Raise your hand if you've ever "fixed" something important with duct tape. Come on, you know who you are.

I'll admit it—I know I'm guilty. In college, during a particularly low-income quarter, I fixed my broken backpack with duct tape because I couldn't afford to buy a new one right away. More recently, I fixed a tent with duct tape while I was camping, because there was simply nothing else around to repair it with. In both cases, these repairs were less-than-ideal but much better than not doing anything to fix a rather urgent problem.

What if your urgent problem is that you have no marketing materials for your business?

There may be several reasons why you don't have marketing materials. Maybe you've just started your business, and you're still testing the waters. Or maybe you're having trouble writing the text for your website or brochure. Perhaps there's a looming trade show or marketing deadline that would rush the creation of your permanent marketing kit. You could also have cash-flow issues that are preventing you from creating your "dream" marketing materials, and you may be hesitant to commit to your business brand for the life of your business.

In any case, having something to market your business with is better than nothing. In some cases, it might even help you get to the next step in your brand.

How can you use temporary materials to help you get to that next step?

Sometimes, having something to market your business with in the short term is more important than having gorgeous, custom-designed materials right away. Even using a simple temporary business card and website can help you get your business off the ground.

You can use a temporary website to test your marketing text to see if it works for your customers and to see what additional questions they have after reading it. You can use temporary cards or brochures to get more clients in the door while you save up for your permanent designs. And you can use them while you get more comfortable with your business brand, so that you can be sure that you're ready to make a long-term commitment.

How can you make a temporary fix that won't hurt your brand in the future?
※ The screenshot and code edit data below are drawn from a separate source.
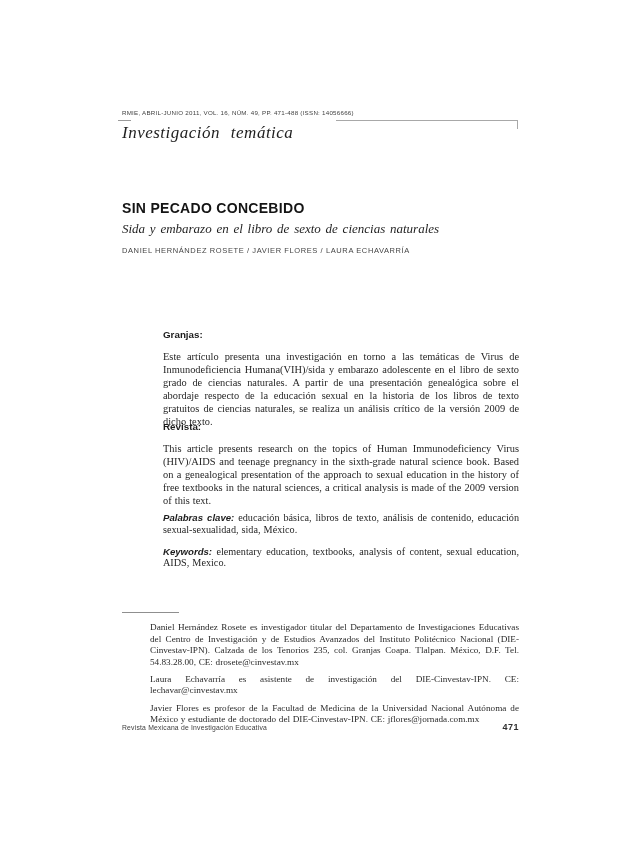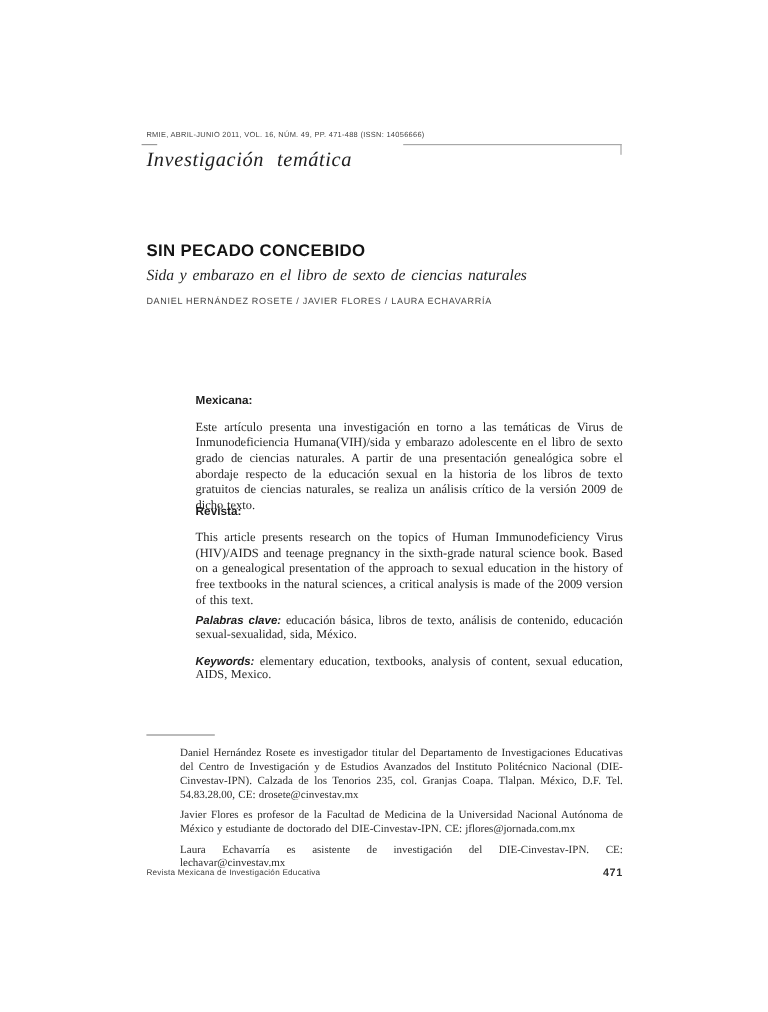"Mexicana:" div.blabel { text: Mexicana -> Granjas }
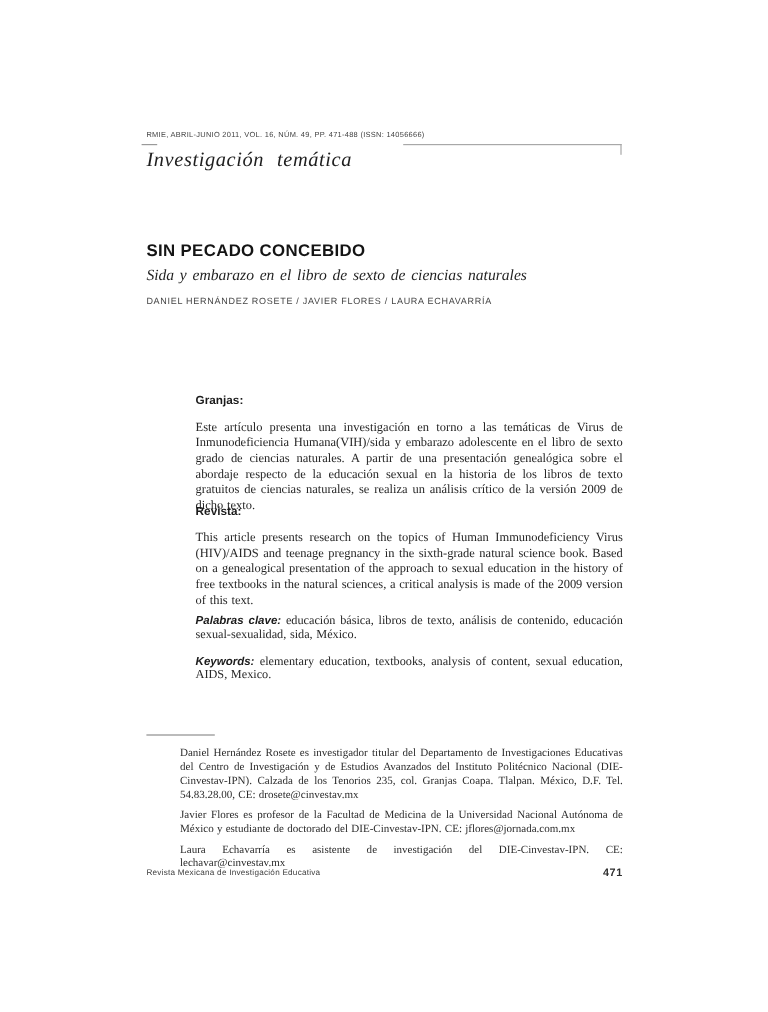"Javier Flores es profesor de" p.fn { order: before "Laura Echavarría es asistente de" -> after "Laura Echavarría es asistente de" }
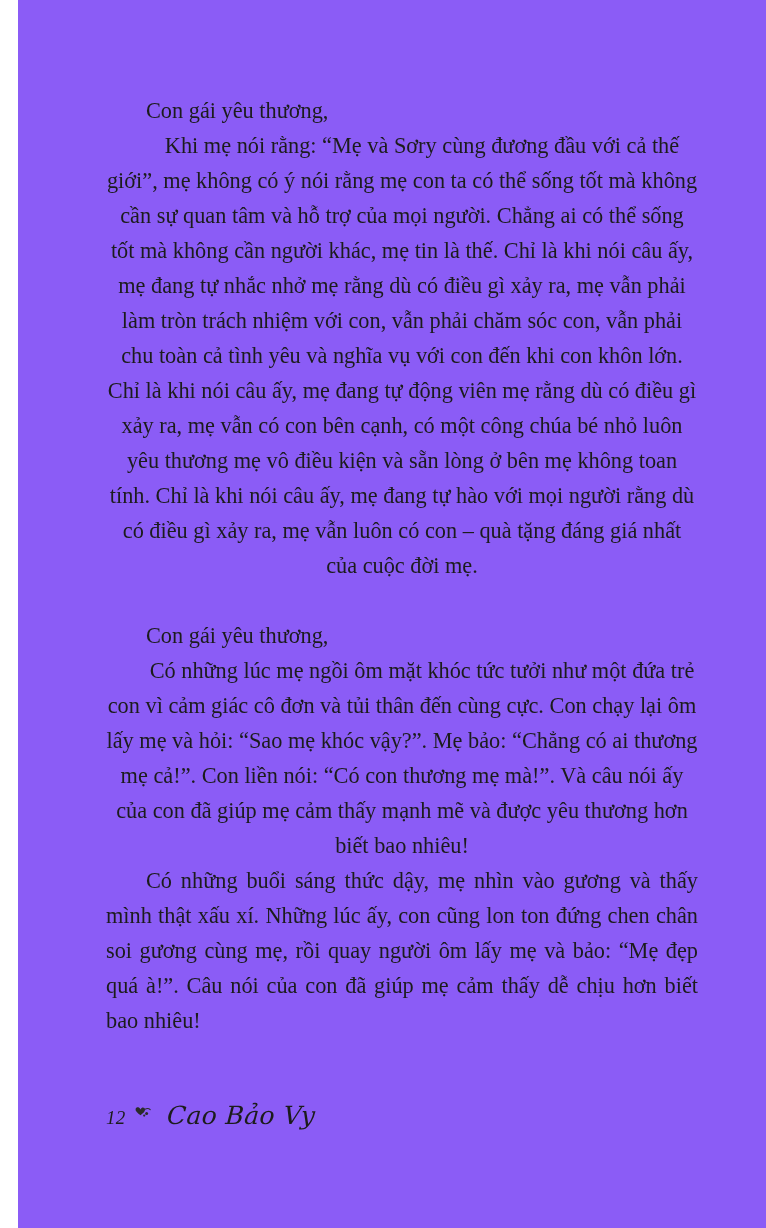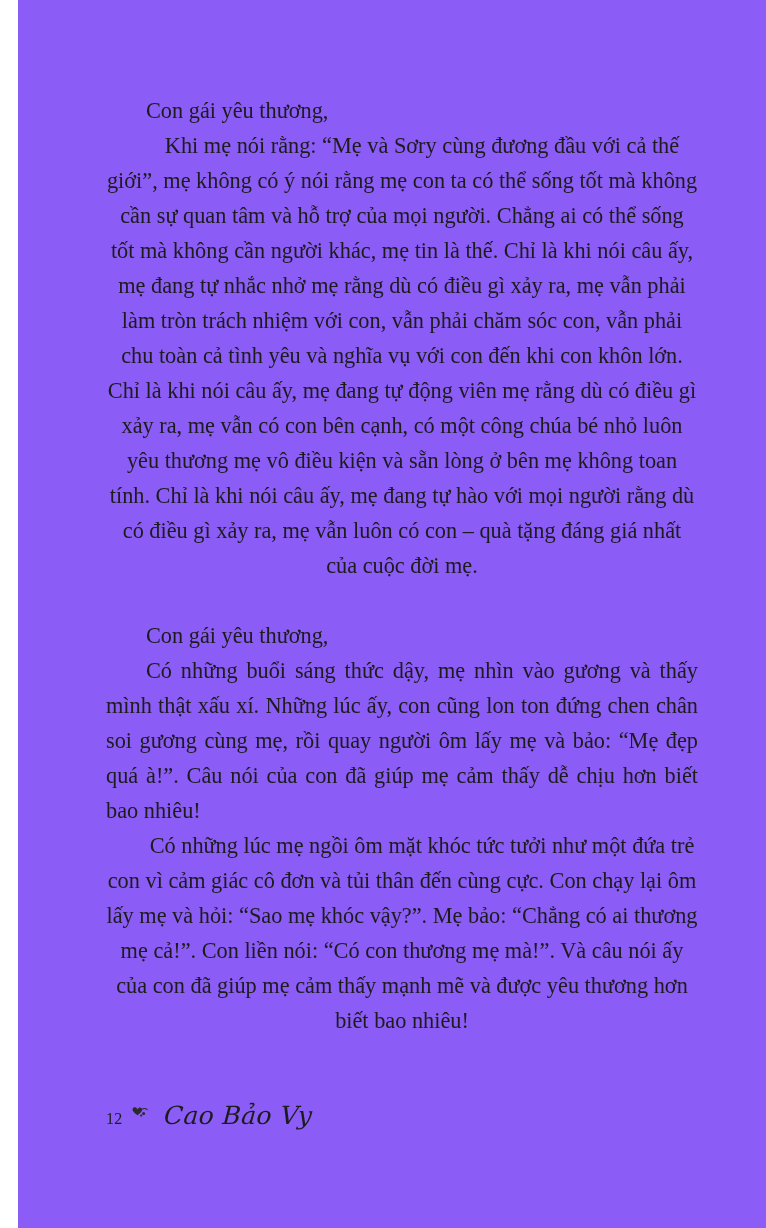"Có những buổi sáng thức" p.para { order: before "Có những lúc mẹ ngồi" -> after "Có những lúc mẹ ngồi" }
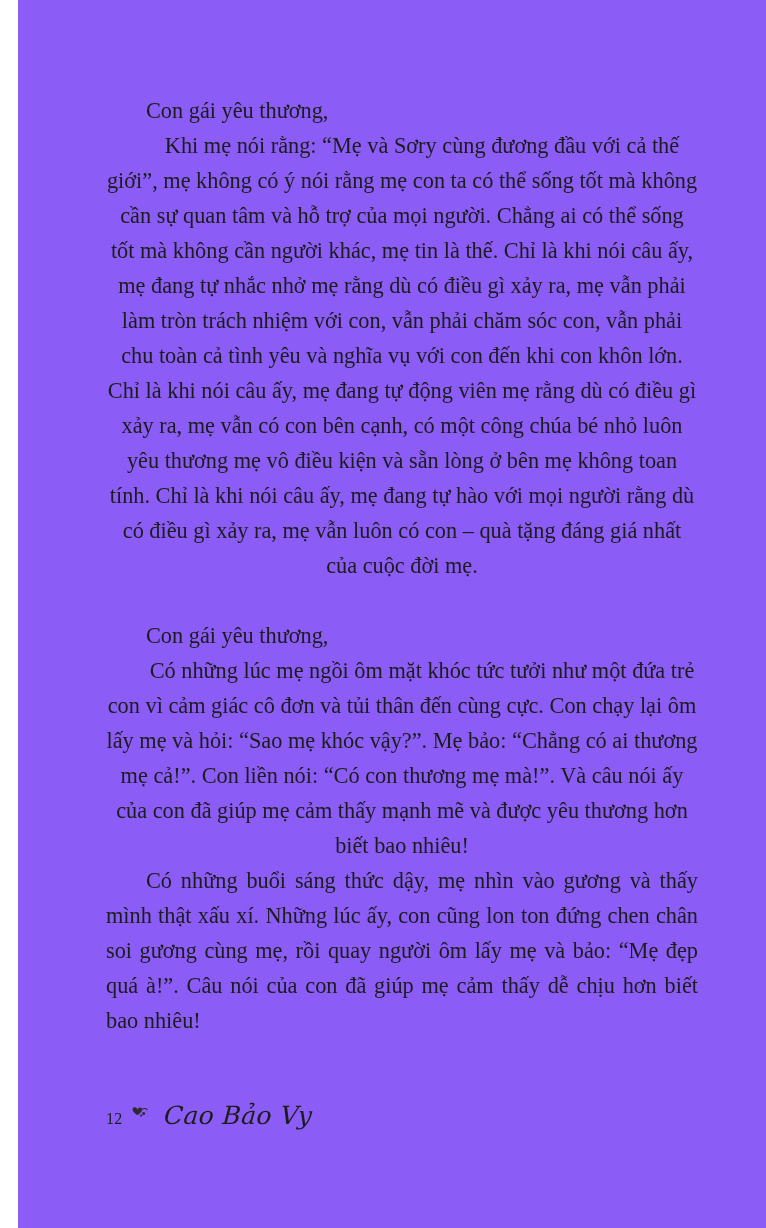"12" .footer-page-number { font-size: 16px -> 19px; font-style: none -> italic }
  • Get the most original temporary materials you can afford. This may mean that you can only get Vistaprint's free template cards (Do pay the small fee to have their name and logo taken off the back, though!) If you can afford to have a little design work done or at least to have a professional look over your materials and give you some feedback, then you can get something that looks a bit more unique for not a lot of money.
  • Simpler temporary designs are often a better choice than more complicated designs. The entire point of having temporary materials is to act as a "patch" for your business—not to stand out against your competition. If you choose a business card or website template with too much visual character, your clients may start associating those with your business, which is not what you want.
  • Design a text-only logo to use on your materials. Instead of committing too quickly to a graphical logo or going with an inexpensive logo because of cash-flow issues, just lay out your business name in a simple font. You can add a bit of personality with color—either through a colored background or applying color to the font directly. Again, you're going for something that will look professional but that won't direct your later graphical efforts. You also don't want to spend money here that would be better spent on a permanent brand.
  • Remember to plan to design a permanent brand when you can. It may be tempting to use temporary materials for the duration of your business—after all, they're complete and ready-to-go. But designing a brand that communicates your business's personality to your target audience when you're ready to commit to these factors can help your business stand out instead of getting lost in the crowd.

These four tips will help you get the most out of a temporary marketing fix and can help you get past your urgent problem and on to the next phase of your business.